== SOURCE INFORMATION ==

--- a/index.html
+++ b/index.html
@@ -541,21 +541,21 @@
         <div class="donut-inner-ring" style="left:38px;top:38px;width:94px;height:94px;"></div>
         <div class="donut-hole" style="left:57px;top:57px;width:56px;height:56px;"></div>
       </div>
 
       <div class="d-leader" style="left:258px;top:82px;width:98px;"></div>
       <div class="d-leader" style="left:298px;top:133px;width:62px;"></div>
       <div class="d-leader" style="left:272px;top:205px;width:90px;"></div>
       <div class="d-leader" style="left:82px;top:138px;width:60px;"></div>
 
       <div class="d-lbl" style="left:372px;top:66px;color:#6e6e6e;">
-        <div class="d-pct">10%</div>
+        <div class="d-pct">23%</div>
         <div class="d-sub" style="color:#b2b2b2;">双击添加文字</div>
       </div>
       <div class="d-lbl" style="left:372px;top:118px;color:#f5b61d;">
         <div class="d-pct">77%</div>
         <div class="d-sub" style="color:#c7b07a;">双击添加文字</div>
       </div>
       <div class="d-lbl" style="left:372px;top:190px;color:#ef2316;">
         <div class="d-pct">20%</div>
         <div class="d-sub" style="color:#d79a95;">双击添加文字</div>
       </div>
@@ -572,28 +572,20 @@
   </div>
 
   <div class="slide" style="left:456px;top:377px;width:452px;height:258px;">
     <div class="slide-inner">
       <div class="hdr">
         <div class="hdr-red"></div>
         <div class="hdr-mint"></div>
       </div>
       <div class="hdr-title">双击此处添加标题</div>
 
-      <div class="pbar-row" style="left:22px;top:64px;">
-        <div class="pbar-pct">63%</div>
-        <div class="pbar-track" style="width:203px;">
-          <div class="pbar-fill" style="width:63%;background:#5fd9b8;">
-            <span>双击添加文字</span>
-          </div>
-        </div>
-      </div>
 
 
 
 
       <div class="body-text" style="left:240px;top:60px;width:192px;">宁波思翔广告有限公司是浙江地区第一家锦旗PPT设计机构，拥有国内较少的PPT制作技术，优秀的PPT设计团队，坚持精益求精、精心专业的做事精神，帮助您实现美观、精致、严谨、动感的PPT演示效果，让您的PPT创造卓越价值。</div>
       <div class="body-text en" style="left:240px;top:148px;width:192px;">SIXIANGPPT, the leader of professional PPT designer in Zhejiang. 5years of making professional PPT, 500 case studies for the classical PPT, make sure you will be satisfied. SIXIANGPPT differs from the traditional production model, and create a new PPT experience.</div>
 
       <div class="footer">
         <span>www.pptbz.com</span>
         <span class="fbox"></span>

===

→ YOUR ASSIGNMENT
Copy out each line of the data that includes the string "双击添加文字".

→ EXERCISE RESULT
         <div class="d-sub" style="color:#b2b2b2;">双击添加文字</div>
         <div class="d-sub" style="color:#c7b07a;">双击添加文字</div>
         <div class="d-sub" style="color:#d79a95;">双击添加文字</div>
-            <span>双击添加文字</span>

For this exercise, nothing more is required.